Friday 11 March 2011

The French Job Market

I'm certainly not the first person to talk about how difficult it is for anyone - ANYONE - to find work in this country, but I think our situation confirms the clichés one hears about gainful employment in France.

It's nigh-on impossible to find a foreigner in any type of non-specialised work. You'll never encounter an Italian working for the Post Office, Argentinians are pretty thin on the ground in Social Services and you'll die of hunger if your goal is to uncover an American shop assistant before you settle down to dinner. The difficulties experienced by people of north African descent in French society is well-documented, but there's another group who might feel justified in giving up the unequal struggle at a comparatively tender age: the normal French person, around 40 years of age without the baccalauréat. Anyone in this group will probably never be considered for anything other than minimum wage McJobs, the French system preferring, as it does, a list of qualifications as long as your arm for even the most menial of desk jobs that, in another country with different attitudes, would see the candidate propelled immediately into at least middle management. I'm thinking specifically of Mrs. Fingers, here. She's perfectly trilingual, has been retail floor manager at Burberry's of London, translated CD-Roms between her various languages and has been PA to leading lights at Bang and Olufsen, but here in France she's never called for anything other than call centre work or reception. She doesn't have the bac, you see, and this, in this most atrophied of work markets, is the only piece of paper that lazy employers want to know about. Even people who have worked for years for a company will see their aspirations of promotion dashed if they haven't sat the requisite interim exams. It absolves the employer of any responsibility, any personal investment and, by association, any needless, time-consuming personal interest in the candidate. Successive governments have tried to make the market more flexible and mobile but always, after some nominal incentives to employers, seem to stumble and give up, generally shortly before elections. For my part, I came across my current employer by chance back in 1999; right place, right time. I worked here for three weeks then went to the USA, then to Paris and finally to Germany (again) before they called me, five years later, to ask if I could come for seven months. I did, and one thing led to another and I've now been there six years, but it was all 'chance' encounters; had I originally sent (and re-sent) a CV, I'd still be waiting...

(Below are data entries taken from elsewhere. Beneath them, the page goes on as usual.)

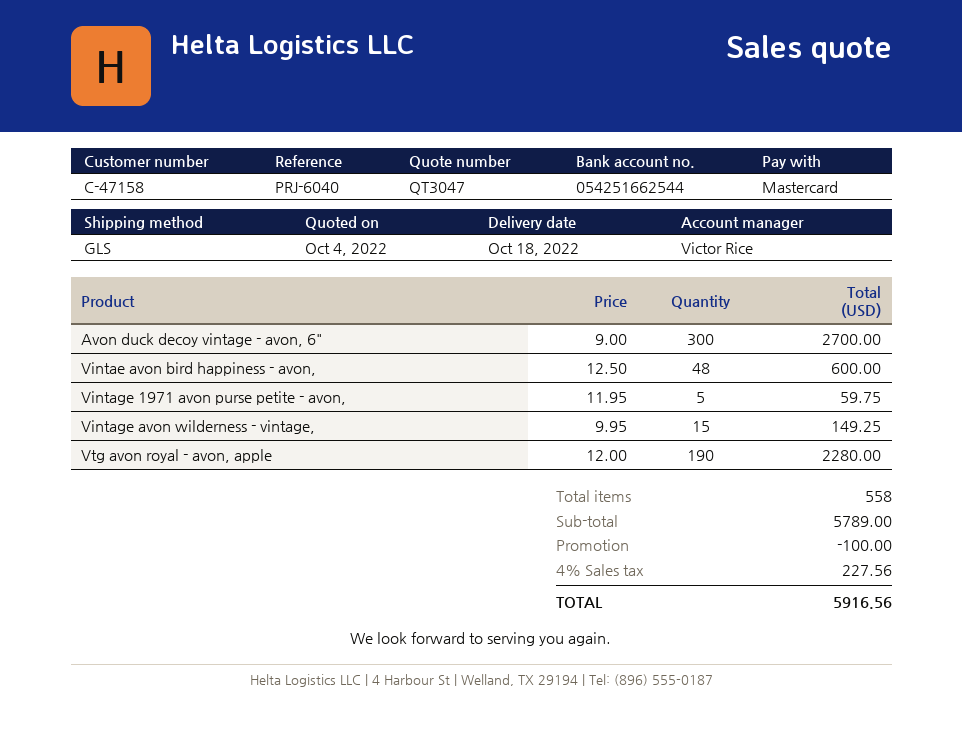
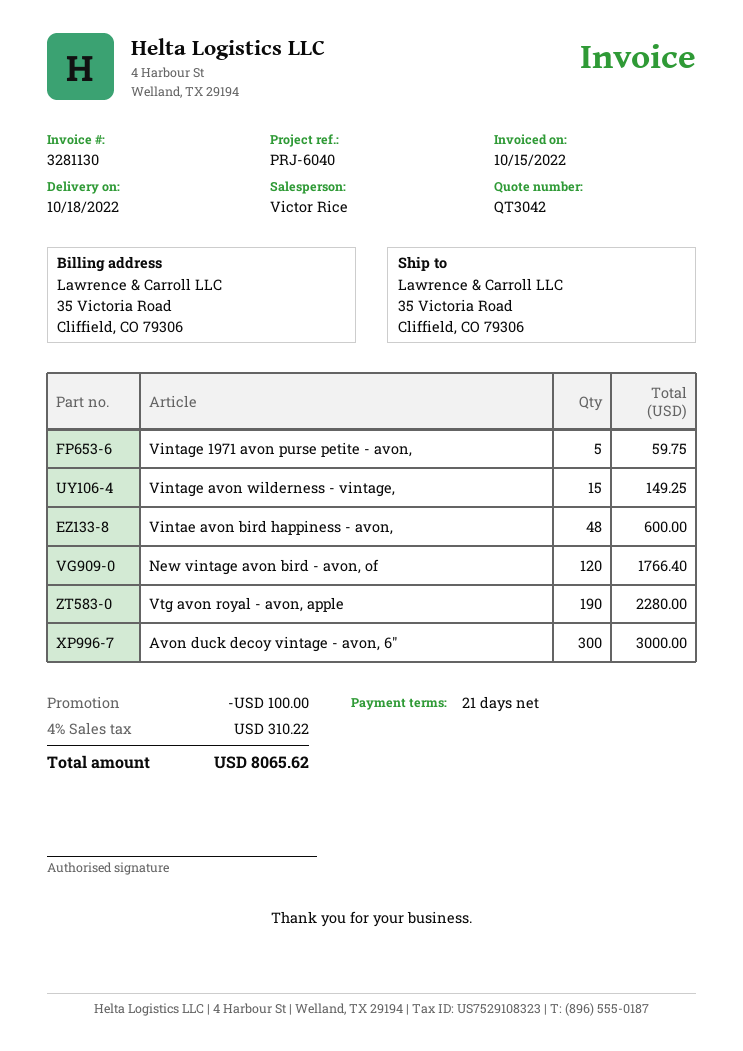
quote number: QT3047 -> QT3042
Avon duck decoy vintage - avon, 6": 300 for 2700.00 -> 300 for 3000.00
New vintage avon bird - avon, of: none -> 120 for 1766.40
tax: 4% = 227.56 -> 4% = 310.22
total: 5916.56 -> 8065.62

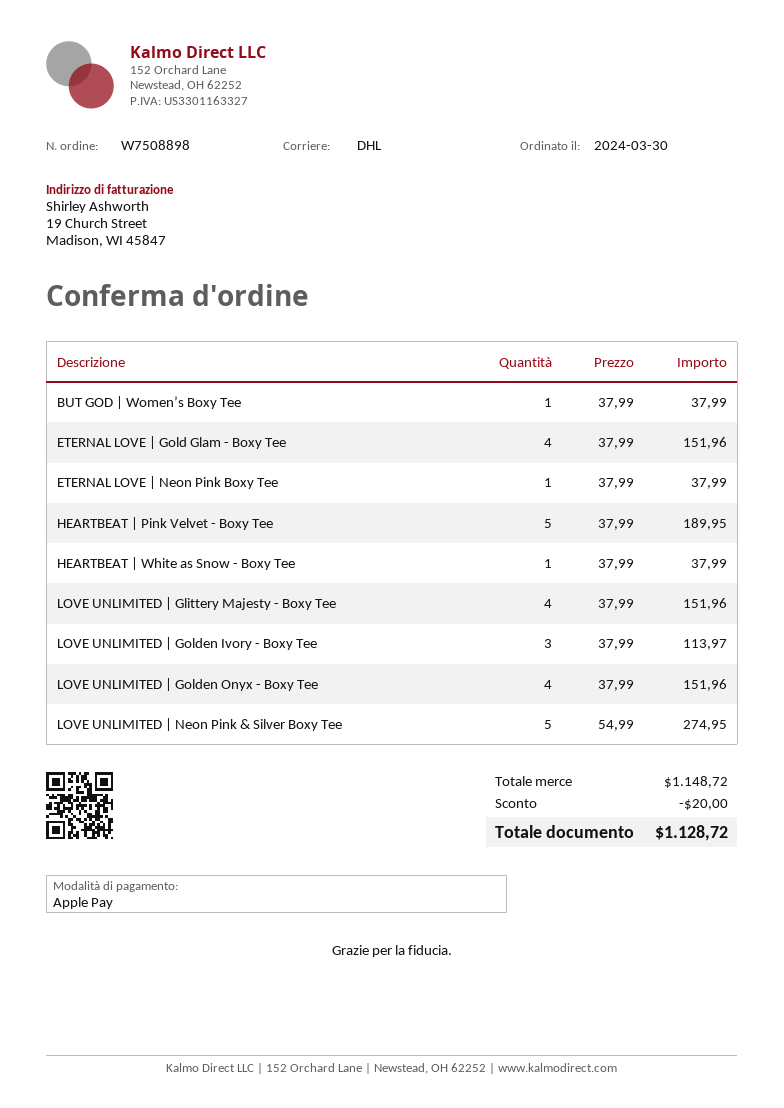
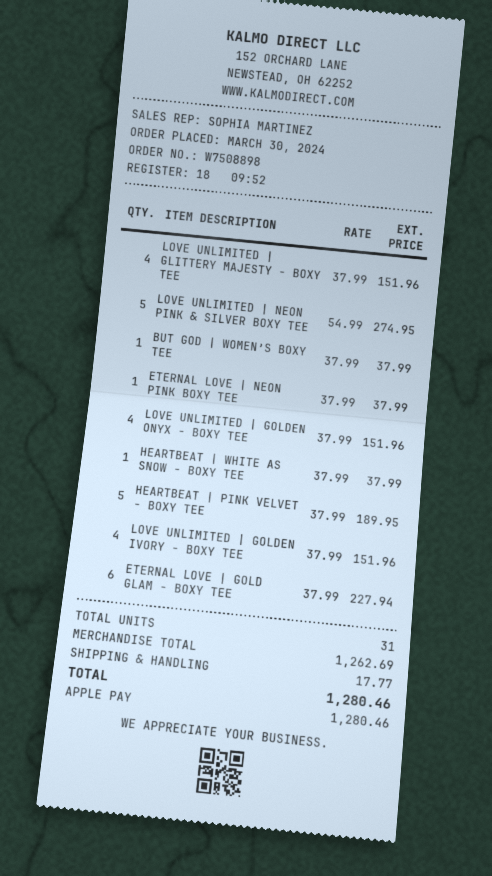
ETERNAL LOVE | Gold Glam - Boxy Tee: 4 x 37.99 = 151.96 -> 6 x 37.99 = 227.94
LOVE UNLIMITED | Golden Ivory - Boxy Tee: 3 x 37.99 = 113.97 -> 4 x 37.99 = 151.96
subtotal: 1148.72 -> 1262.69
discount: 20.00 -> none
shipping: none -> 17.77
total: 1128.72 -> 1280.46

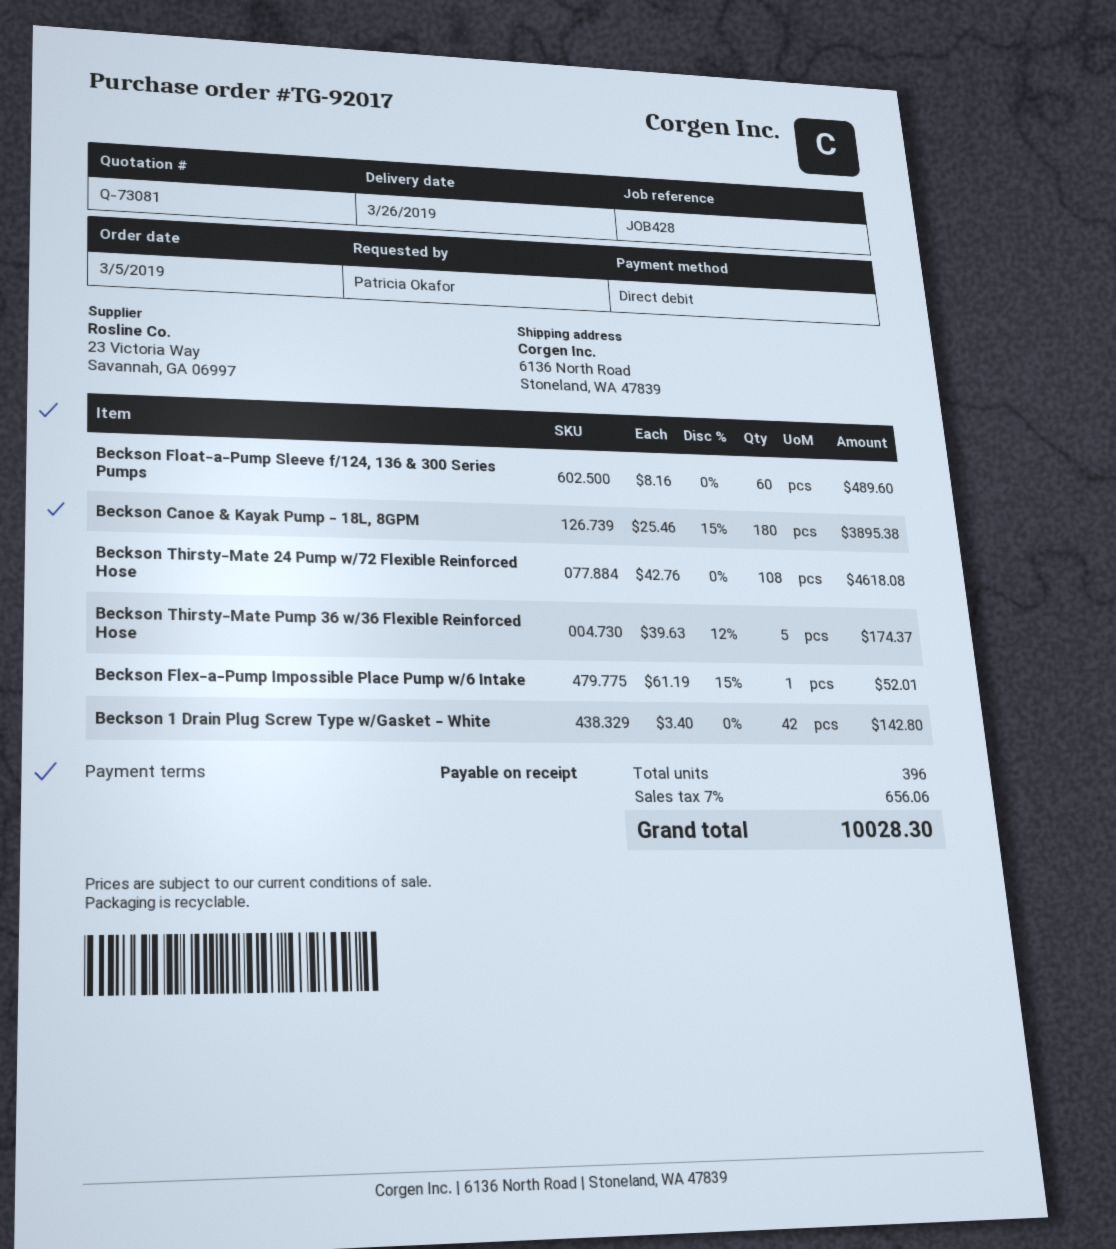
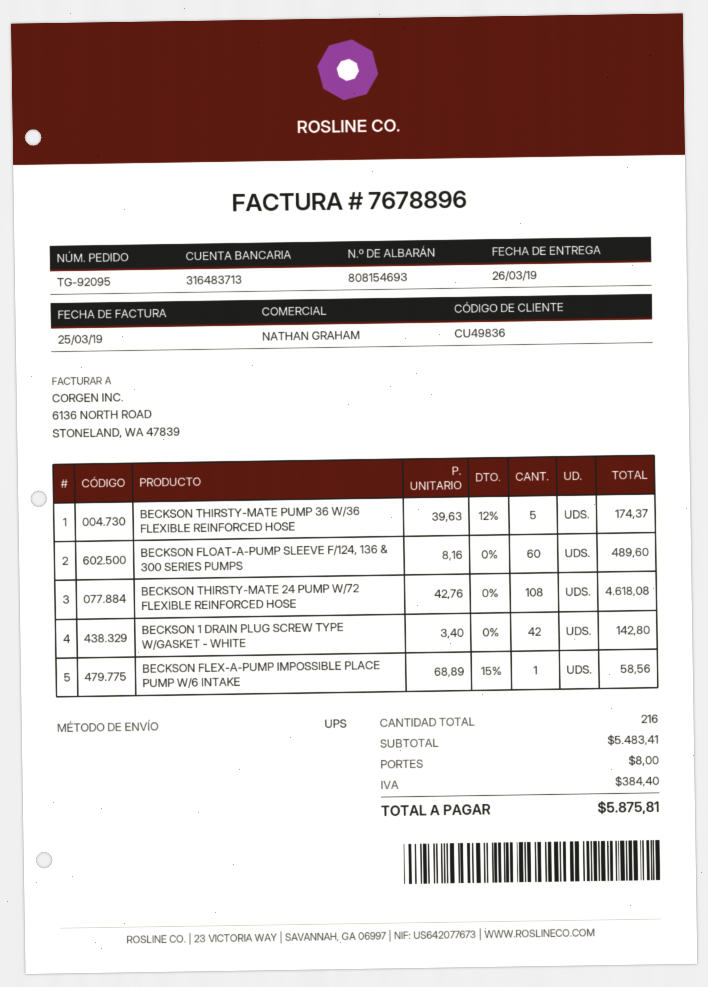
order number: TG-92017 -> TG-92095
Beckson Canoe & Kayak Pump - 18L, 8GPM: 180 x 25.46 - 15% = 3895.38 -> none
Beckson Flex-a-Pump Impossible Place Pump w/6 Intake: 1 x 61.19 - 15% = 52.01 -> 1 x 68.89 - 15% = 58.56
total quantity: 396 -> 216
shipping: none -> 8.00
tax: 656.06 -> 384.40
total: 10028.30 -> 5875.81

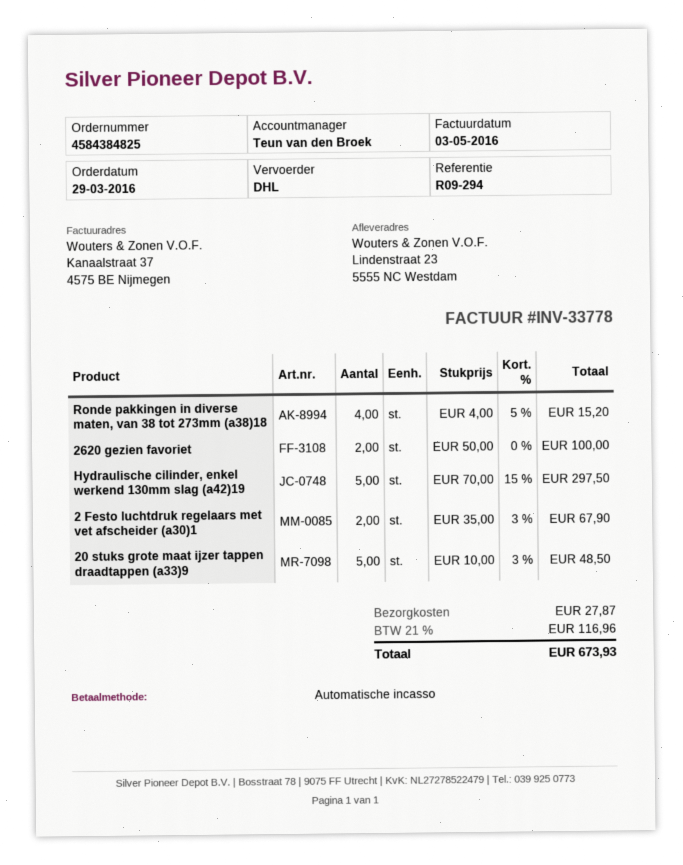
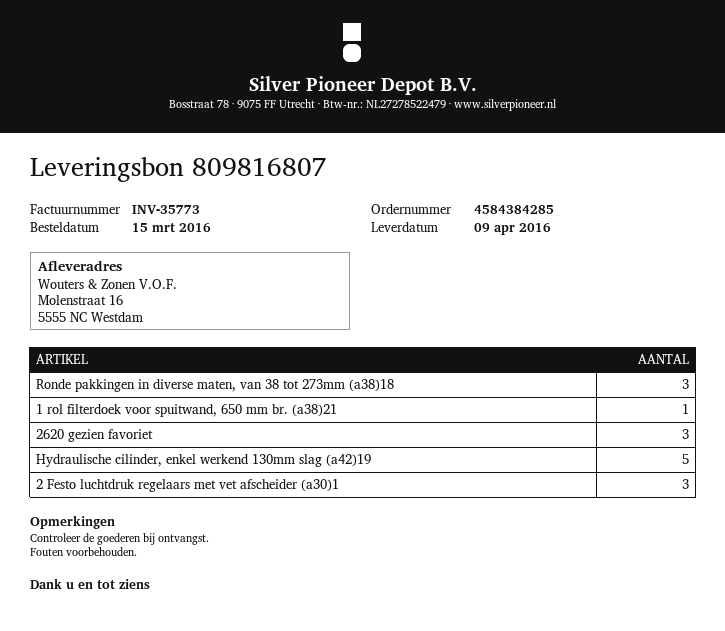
order number: 4584384825 -> 4584384285
order date: 2016-03-29 -> 2016-03-15
invoice number: INV-33778 -> INV-35773
ship to: Lindenstraat 23, 5555 NC Westdam -> Molenstraat 16, 5555 NC Westdam
Ronde pakkingen in diverse maten, van 38 tot 273mm (a38)18: 4 -> 3
2620 gezien favoriet: 2 -> 3
2 Festo luchtdruk regelaars met vet afscheider (a30)1: 2 -> 3
20 stuks grote maat ijzer tappen draadtappen (a33)9: 5 -> none
1 rol filterdoek voor spuitwand, 650 mm br. (a38)21: none -> 1

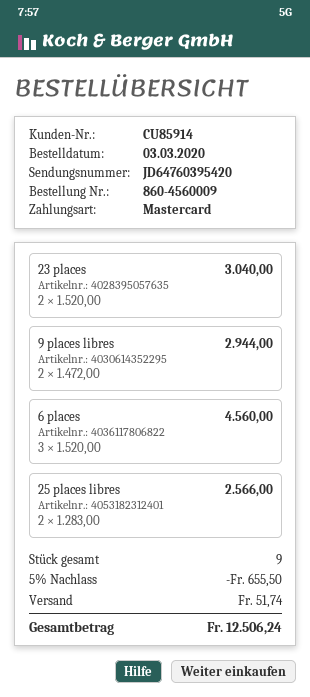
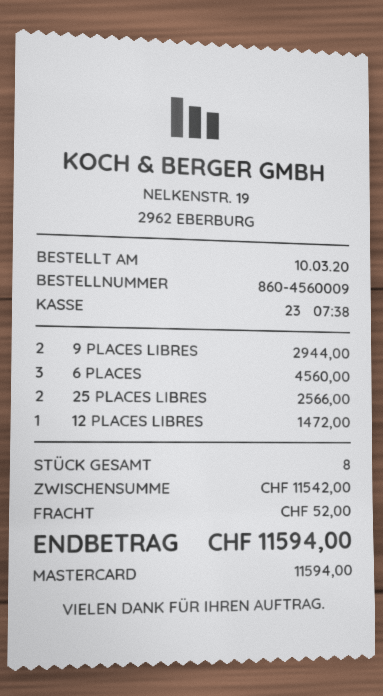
order date: 2020-03-03 -> 2020-03-10
23 places: 2 for 3040.00 -> none
12 PLACES LIBRES: none -> 1 for 1472.00
total quantity: 9 -> 8
discount: 5% = 655.50 -> none
shipping: 51.74 -> 52.00
total: 12506.24 -> 11594.00

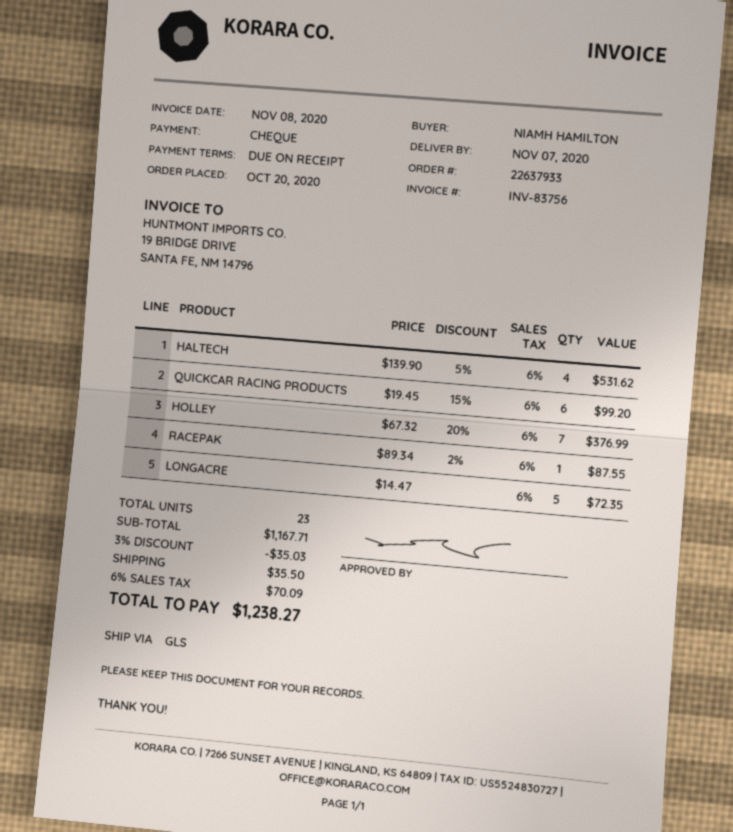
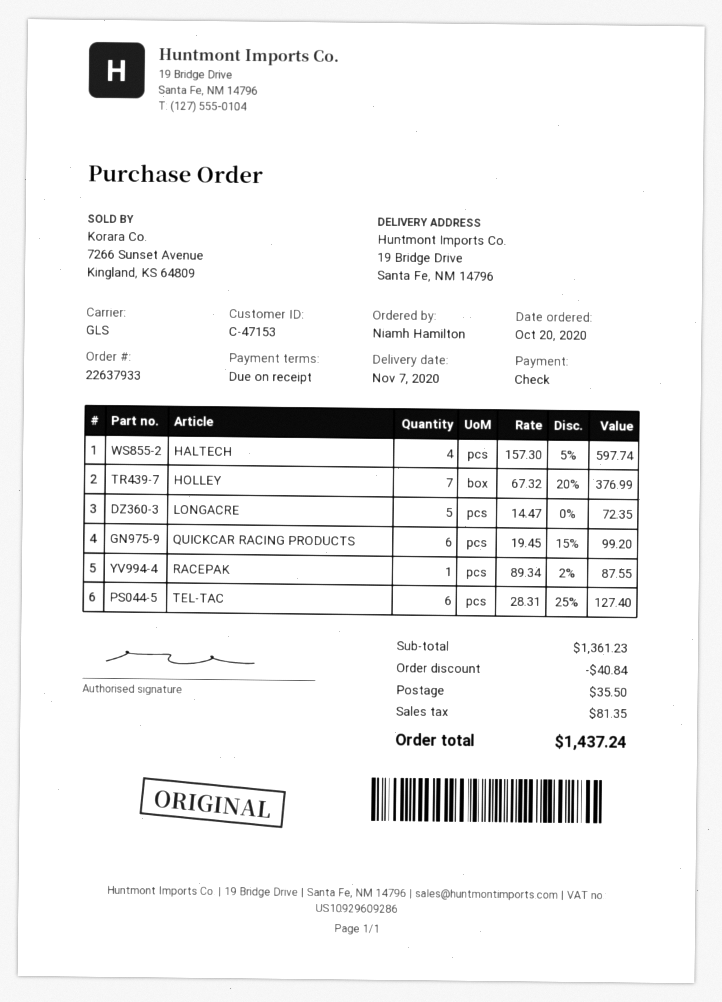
HALTECH: 4 x 139.90 - 5% = 531.62 -> 4 x 157.30 - 5% = 597.74
TEL-TAC: none -> 6 x 28.31 - 25% = 127.40
subtotal: 1167.71 -> 1361.23
discount: 35.03 -> 40.84
tax: 70.09 -> 81.35
total: 1238.27 -> 1437.24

Were Mrs. Fingers still living in England, she'd be at least manageress of some shop or restaurant; at most, running her own business. I really don't know which system is better, if one can talk of a comparison at all. France's labour market may be as slovenly as a snail on Super Glue, but it does offer a lot of security to those fortunate enough to have got into it. Little wonder no-one with any electoral clout (i.e. employees) wishes to see anything change.